**Data supplied:**
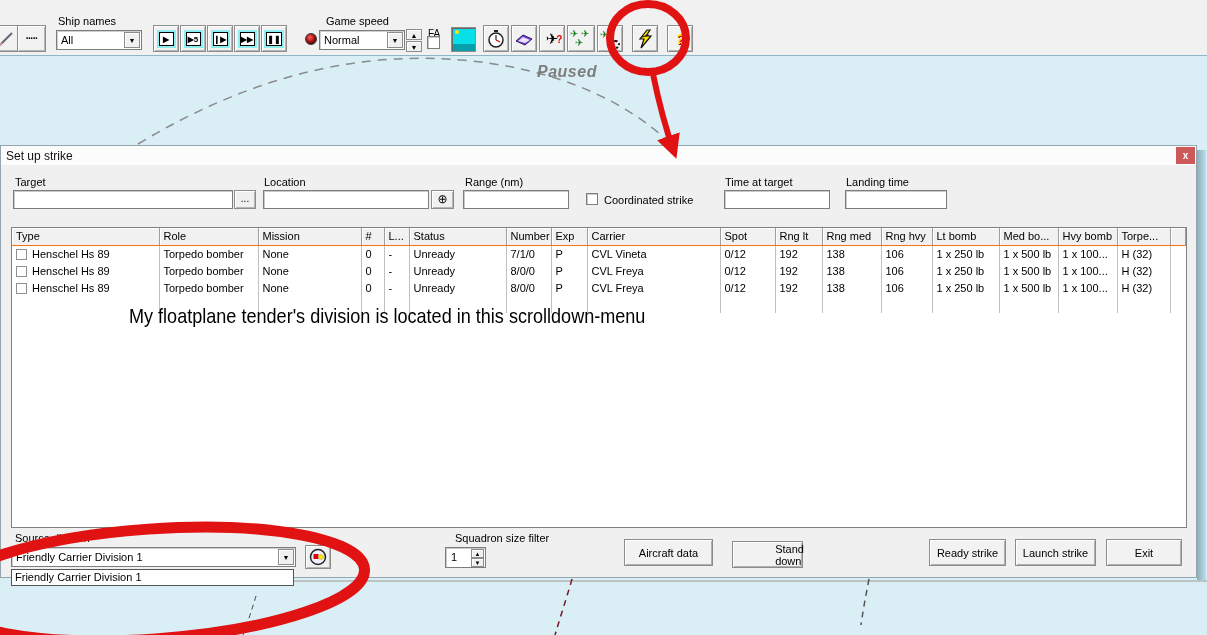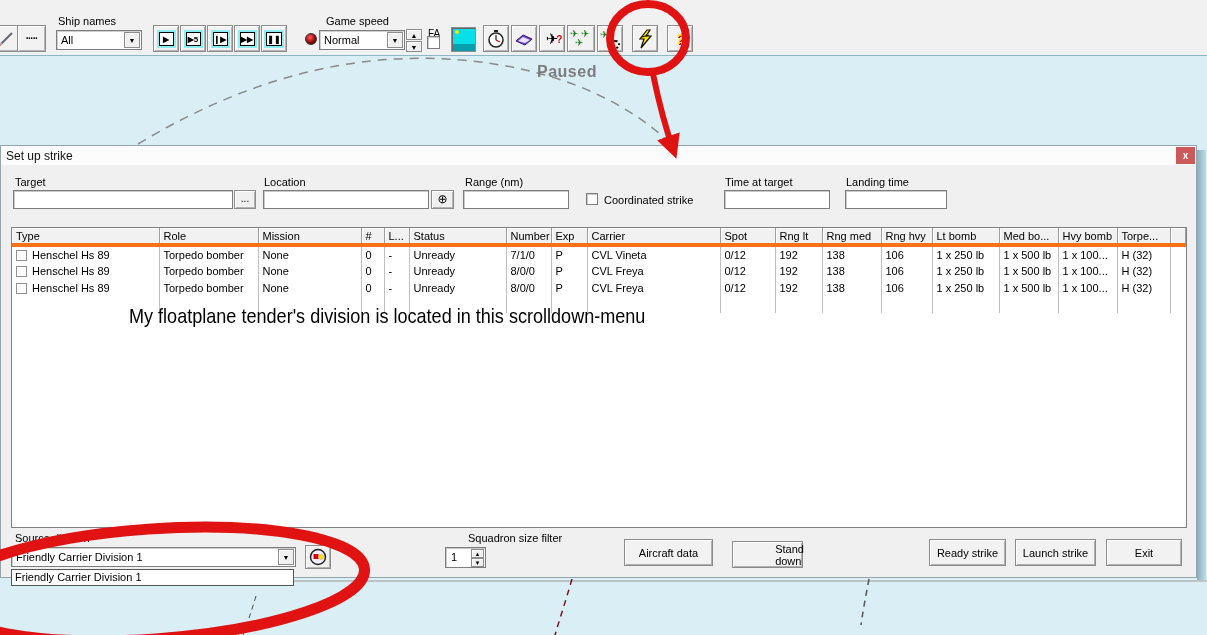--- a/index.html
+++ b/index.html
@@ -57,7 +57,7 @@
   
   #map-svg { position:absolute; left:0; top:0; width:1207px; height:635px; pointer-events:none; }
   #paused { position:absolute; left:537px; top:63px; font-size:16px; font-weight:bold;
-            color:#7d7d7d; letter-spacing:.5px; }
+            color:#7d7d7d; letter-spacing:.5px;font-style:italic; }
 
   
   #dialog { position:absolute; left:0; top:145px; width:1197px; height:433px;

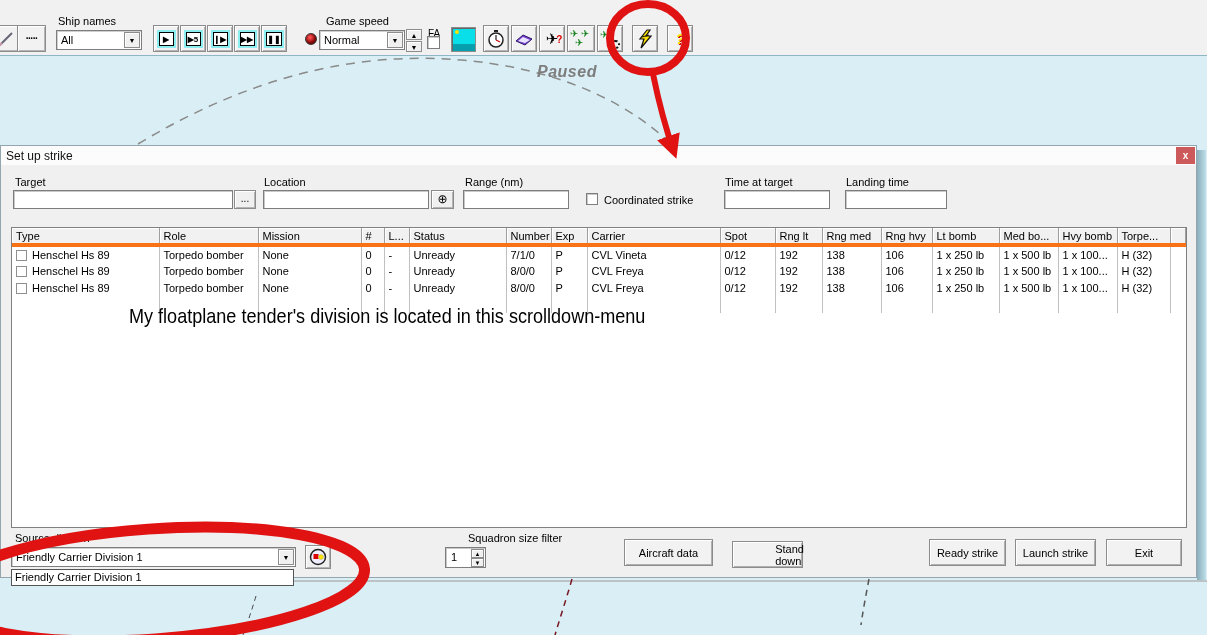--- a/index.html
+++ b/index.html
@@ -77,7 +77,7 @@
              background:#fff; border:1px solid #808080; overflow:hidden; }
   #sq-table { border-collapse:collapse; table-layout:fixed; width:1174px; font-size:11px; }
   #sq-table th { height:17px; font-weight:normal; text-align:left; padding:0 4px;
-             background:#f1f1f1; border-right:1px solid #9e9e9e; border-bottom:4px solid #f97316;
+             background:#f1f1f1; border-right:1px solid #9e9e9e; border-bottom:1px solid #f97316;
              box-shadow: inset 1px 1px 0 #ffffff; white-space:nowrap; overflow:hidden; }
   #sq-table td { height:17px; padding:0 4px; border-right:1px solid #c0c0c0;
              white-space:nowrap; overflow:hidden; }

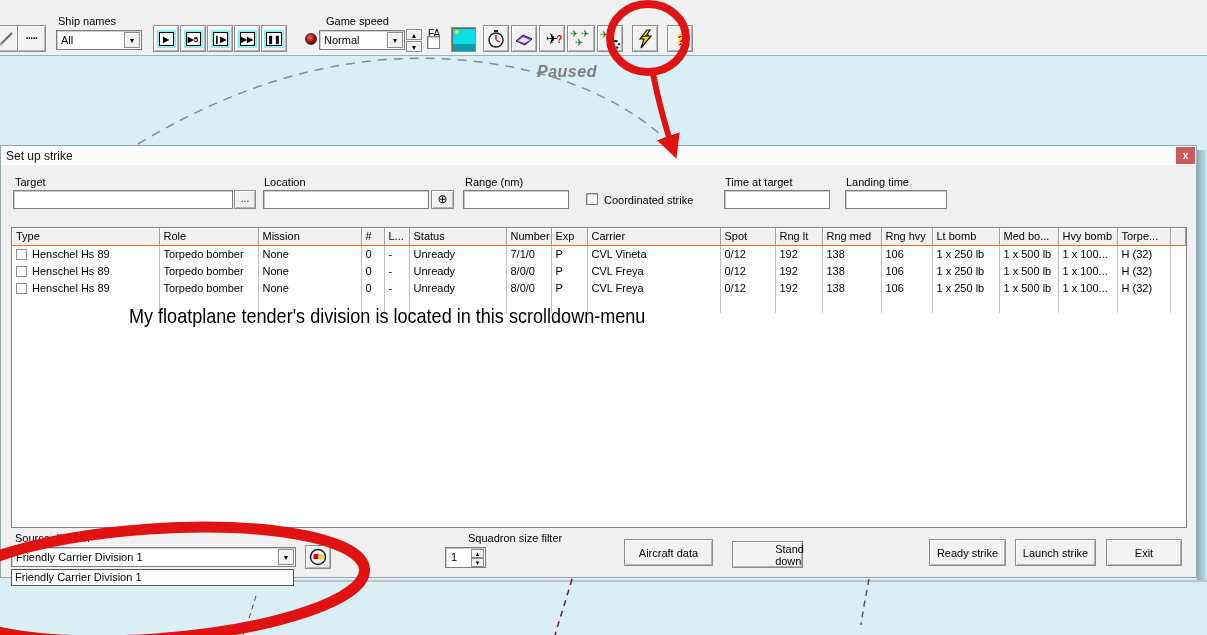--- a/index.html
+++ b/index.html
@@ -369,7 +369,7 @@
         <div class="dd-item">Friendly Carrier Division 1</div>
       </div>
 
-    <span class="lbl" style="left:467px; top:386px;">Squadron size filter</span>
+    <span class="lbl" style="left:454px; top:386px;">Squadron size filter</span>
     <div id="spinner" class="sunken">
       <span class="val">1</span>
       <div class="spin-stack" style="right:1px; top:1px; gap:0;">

**Goal of the exercise:** Please return every record above exactly, but leave out the pictures.

**Solution below:**
--- a/index.html
+++ b/index.html
@@ -57,7 +57,7 @@
   
   #map-svg { position:absolute; left:0; top:0; width:1207px; height:635px; pointer-events:none; }
   #paused { position:absolute; left:537px; top:63px; font-size:16px; font-weight:bold;
-            color:#7d7d7d; letter-spacing:.5px; }
+            color:#7d7d7d; letter-spacing:.5px;font-style:italic; }
 
   
   #dialog { position:absolute; left:0; top:145px; width:1197px; height:433px;

--- a/index.html
+++ b/index.html
@@ -77,7 +77,7 @@
              background:#fff; border:1px solid #808080; overflow:hidden; }
   #sq-table { border-collapse:collapse; table-layout:fixed; width:1174px; font-size:11px; }
   #sq-table th { height:17px; font-weight:normal; text-align:left; padding:0 4px;
-             background:#f1f1f1; border-right:1px solid #9e9e9e; border-bottom:4px solid #f97316;
+             background:#f1f1f1; border-right:1px solid #9e9e9e; border-bottom:1px solid #f97316;
              box-shadow: inset 1px 1px 0 #ffffff; white-space:nowrap; overflow:hidden; }
   #sq-table td { height:17px; padding:0 4px; border-right:1px solid #c0c0c0;
              white-space:nowrap; overflow:hidden; }

--- a/index.html
+++ b/index.html
@@ -369,7 +369,7 @@
         <div class="dd-item">Friendly Carrier Division 1</div>
       </div>
 
-    <span class="lbl" style="left:467px; top:386px;">Squadron size filter</span>
+    <span class="lbl" style="left:454px; top:386px;">Squadron size filter</span>
     <div id="spinner" class="sunken">
       <span class="val">1</span>
       <div class="spin-stack" style="right:1px; top:1px; gap:0;">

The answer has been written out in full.